SR: In a 2002 interview with The Witness, you mentioned that email and cell phones have made us lose touch with our own bodies and, therefore, the bodies of animals. Now, over ten years later, what are your opinions on the effects of electronic communication on our relationship to nature
LH: Email takes away my writing time and I miss that time, but what can be done? It is how we communicate now and how we find news and information. It is also something I am not good with because it is overwhelming to have so much of it. As for cell phones, it depends on their use. My brother and I watched families sitting out at restaurants, each either texting, or looking at something, maybe playing games, and we thought it was very strange and a large separation from one another. On the other hand, I need to keep in touch with grandchildren, to be able to call for help if there is an emergency, to have a phone with me. Lives are saved by them now. Also, what would we have known of China’s oppressions in the past, or our own, or the wars or chemical weapons use in other countries without someone sending out information?
SR: What does your writing space look like?
LH: Writing space. I don’t have any yet. I am waiting for a best-seller. For now I work all over the house, early morning in bed sometimes. When I moved, file cabinets, some furniture, and desk were stolen by Oklahoma con men. I just bought two used file cabinets and can’t wait to get some stacks of papers off the floor.
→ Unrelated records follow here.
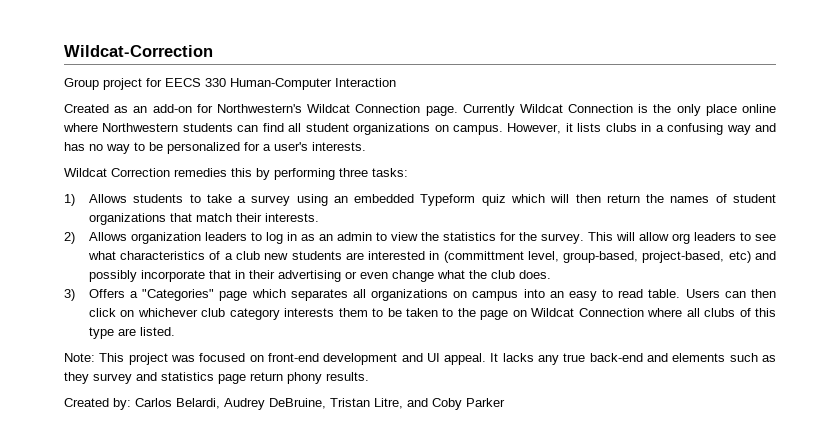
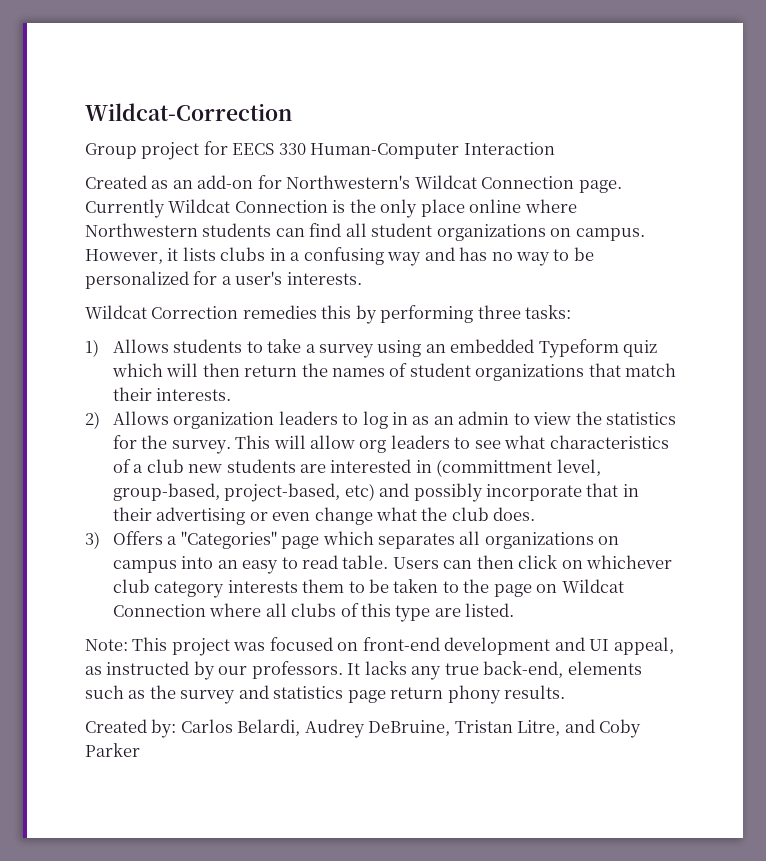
[444,353,487,365] appeal. -> [613,637,674,655] [85,661,343,680] appeal, as instructed by our professors.
[589,353,669,362] back-end and -> [483,661,564,678] back-end,
[64,372,89,384] they -> [149,685,176,699] the

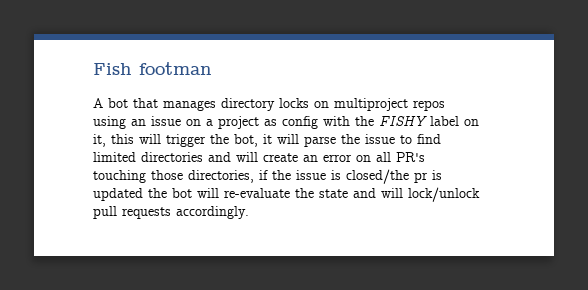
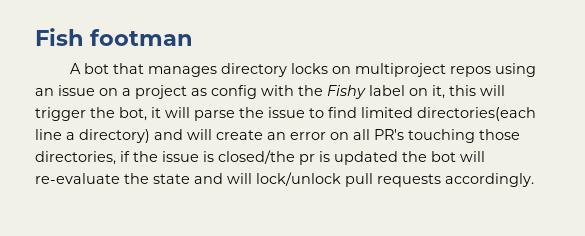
[379,115,427,126] FISHY -> [327,85,366,99] Fishy
[141,152,203,162] directories -> [417,107,536,121] [35,129,150,143] directories(each line a directory)

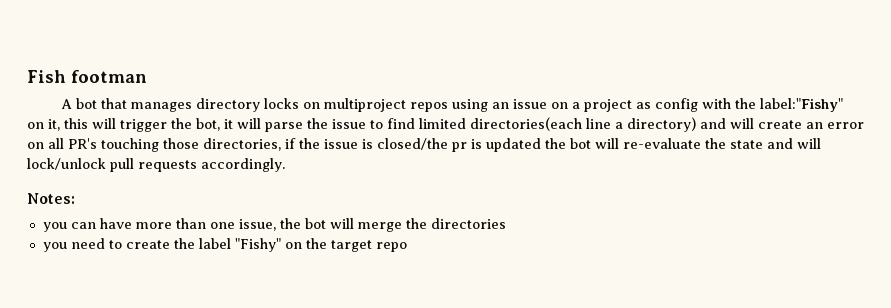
[327,85,405,99] Fishy label -> [760,98,844,112] label:"Fishy"
(534, 180) none -> [27,193,75,204] [42,218,506,232] [42,238,407,252] // Notes: // you can have more than one issue, the bot will merge the directories // you need to create the label "Fishy" on the target repo

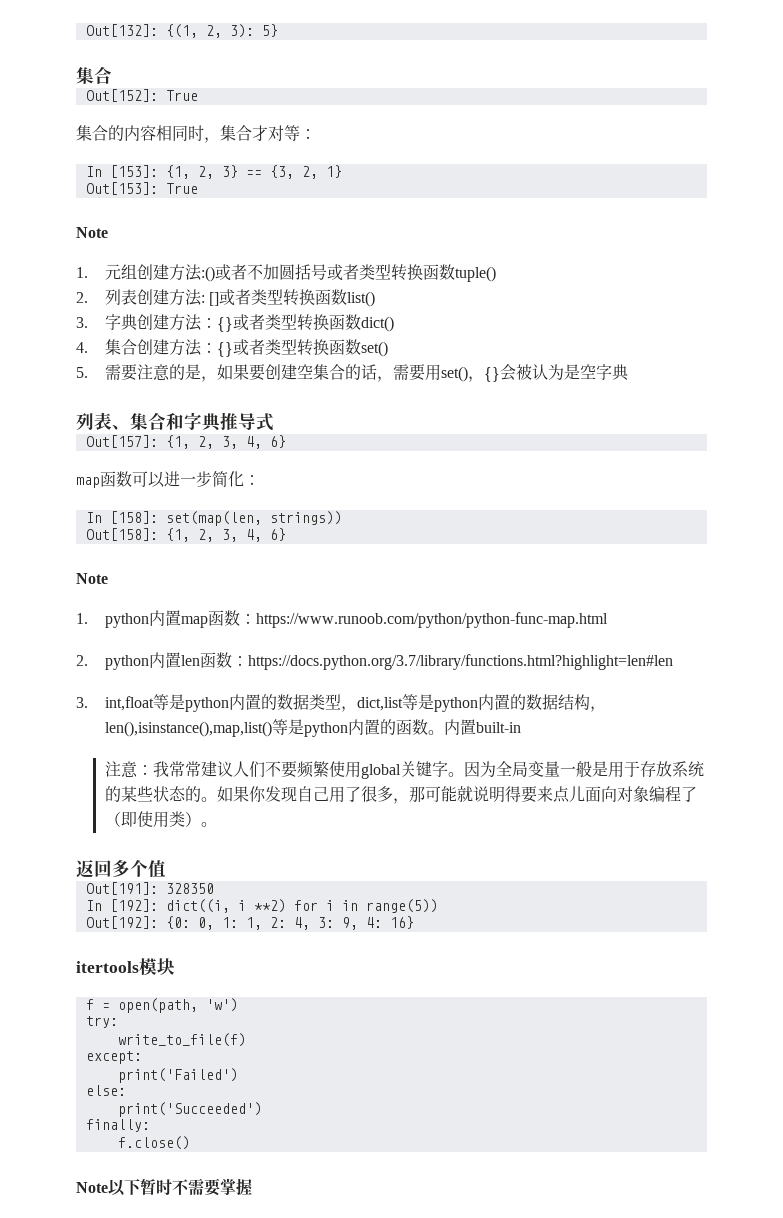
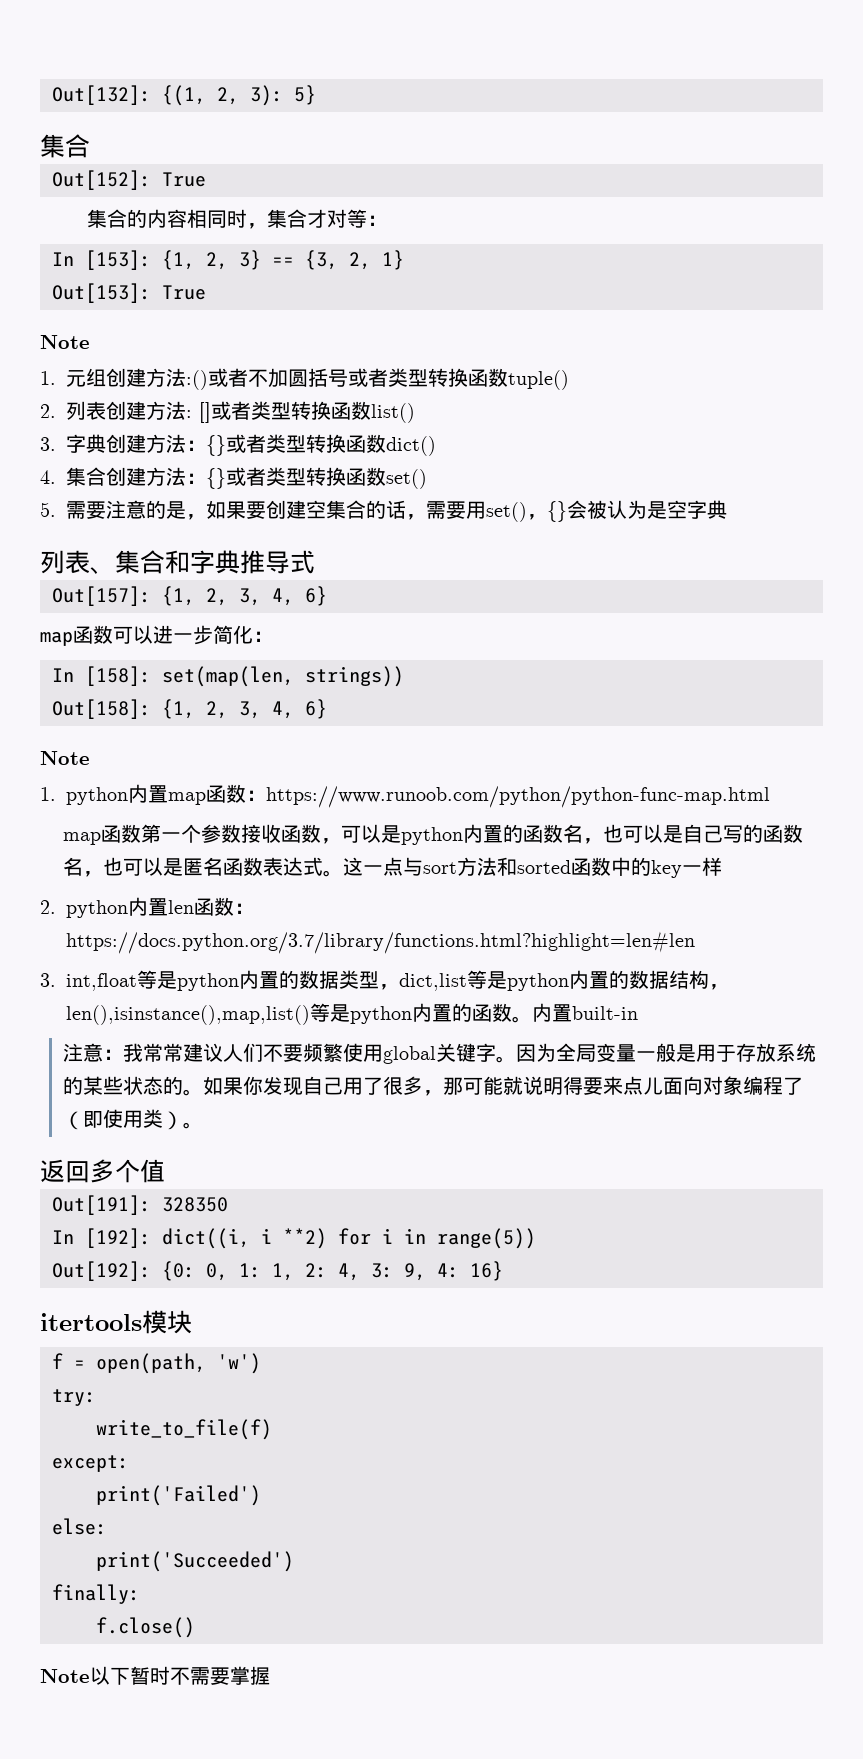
(608, 620) none -> [63,824,804,845] [63,857,723,878] // map函数第一个参数接收函数，可以是python内置的函数名，也可以是自己写的函数名，也可以是匿名函数表达式。这一点与sort方法和sorted函数中的key一样

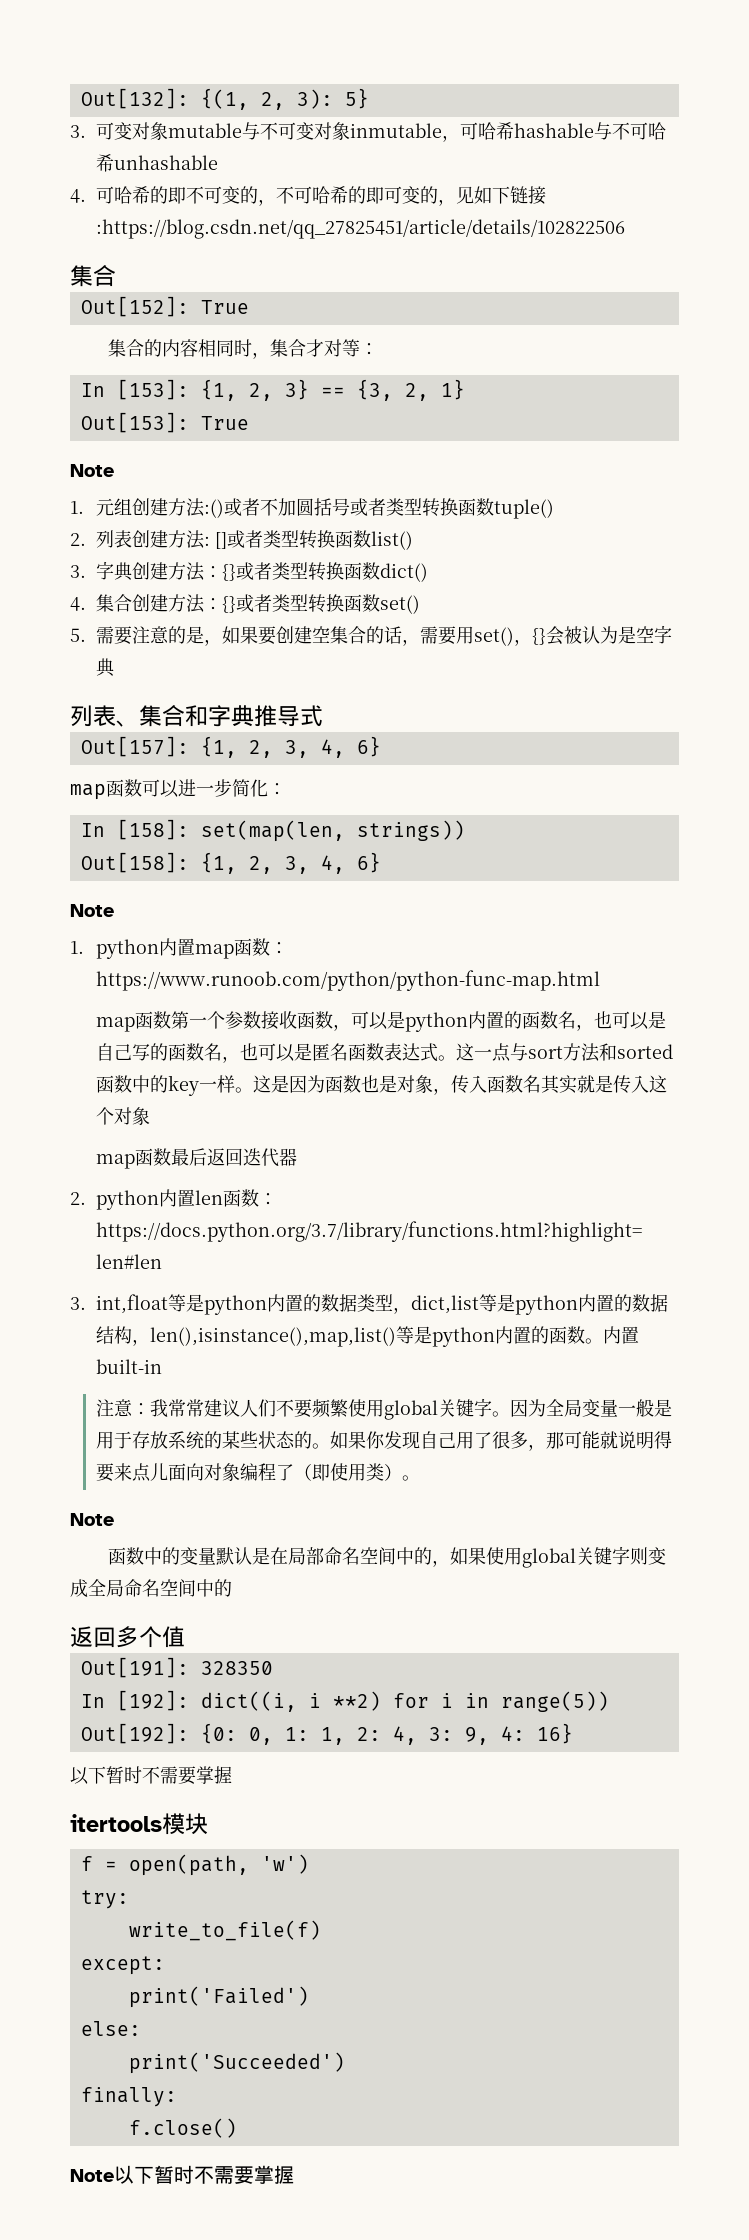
(316, 95) none -> [70,122,666,142] [95,154,218,172] [70,186,546,206] [95,219,625,239] // 3.可变对象mutable与不可变对象inmutable，可哈希hashable与不可哈希unhashable // 4.可哈希的即不可变的，不可哈希的即可变的，见如下链接:https://blog.csdn.net/qq_27825451/article/details/102822506
(723, 866) none -> [234,1075,667,1095] [95,1107,150,1125] [95,1148,297,1169] 。这是因为函数也是对象，传入函数名其实就是传入这个对象 // map函数最后返回迭代器
(204, 1125) none -> [70,1513,114,1526] [108,1546,667,1568] [70,1579,232,1597] // Note // 函数中的变量默认是在局部命名空间中的，如果使用global关键字则变成全局命名空间中的
(503, 1271) none -> [70,1766,232,1785] // 以下暂时不需要掌握

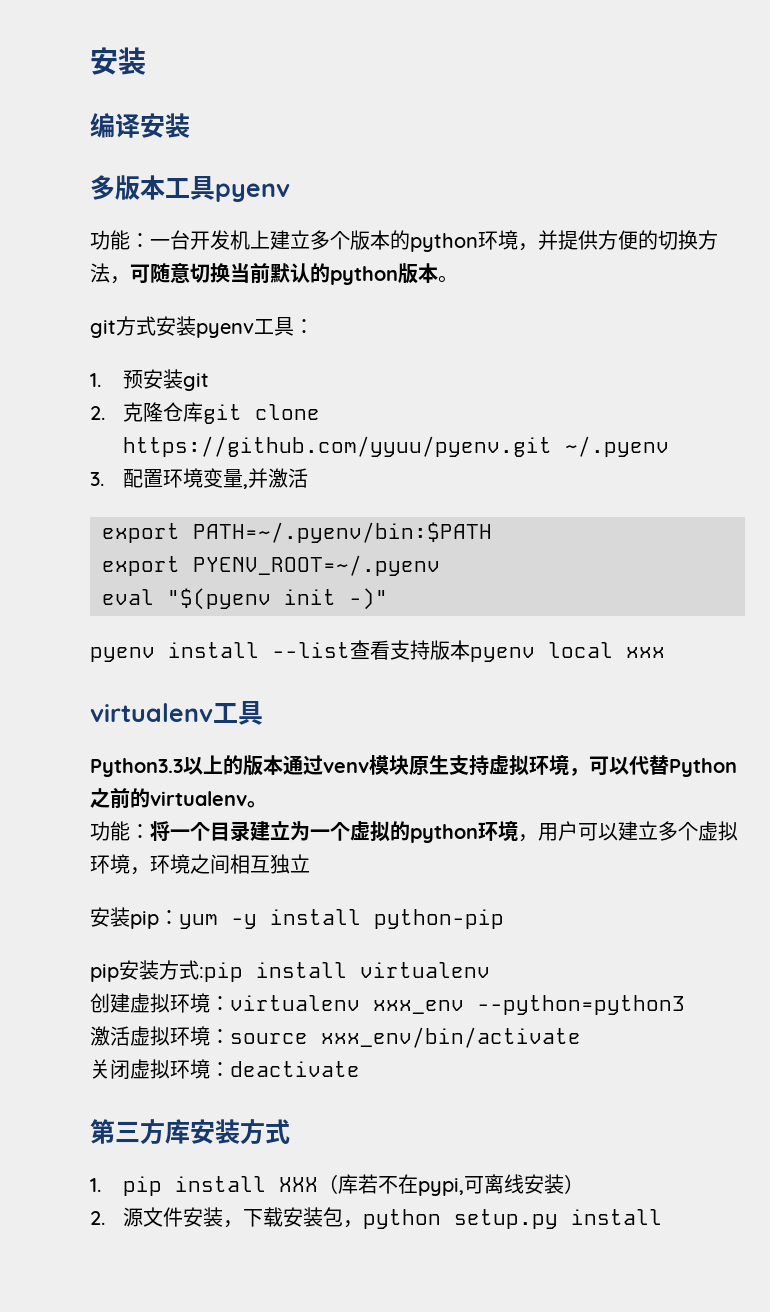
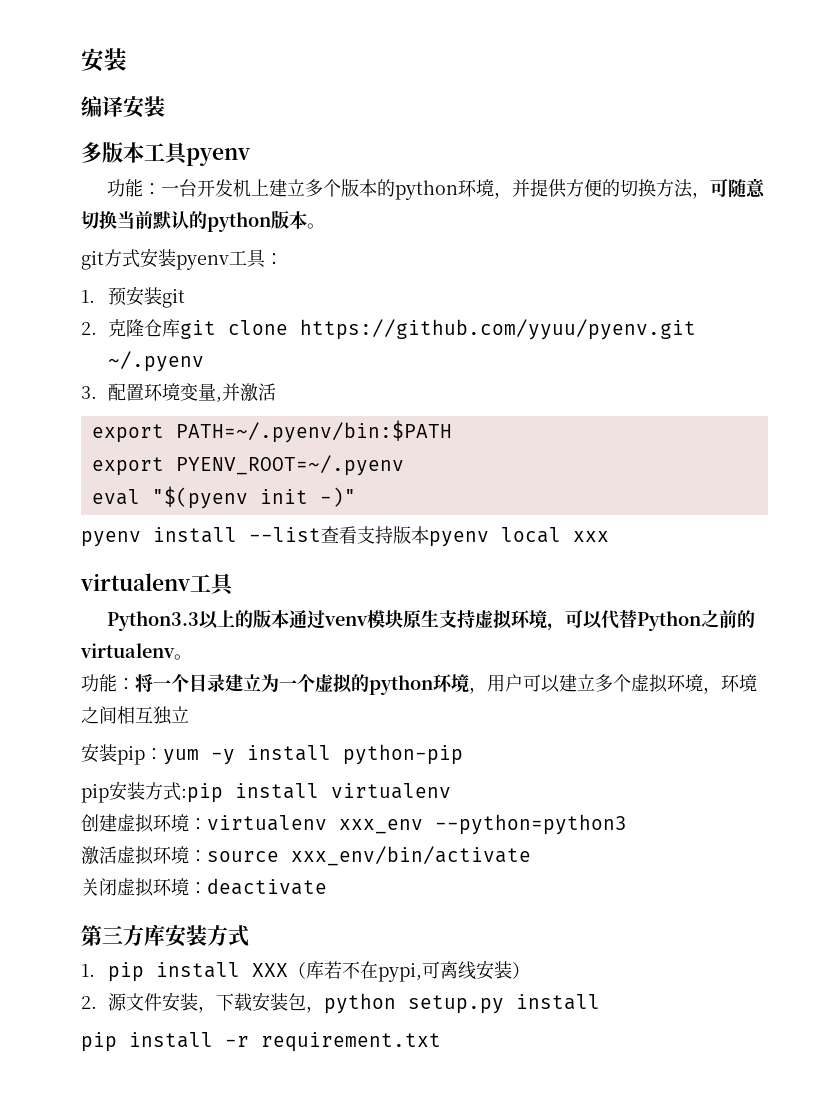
(663, 1217) none -> [81,1032,441,1052] // pip install -r requirement.txt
I think I have never been well organized, but now it is total chaos. And as a brain injury victim, the chaos is very difficult sometimes. Whatever it is that people believe about the lives of writers only applies to writers who have great incomes, I believe. I am not at that level yet. If that day comes, I will be thrilled. I’ve seen the lives and homes of other writers who do sell well and so I have some ideas about how I will design it all, the perfect office! My dream. On the other hand, I have the amazing land around me, and the animals, so perhaps I can say all of that outer world, trees, mountains, animals, all that is my writing space! In which case, I have great abundance, great, great wealth.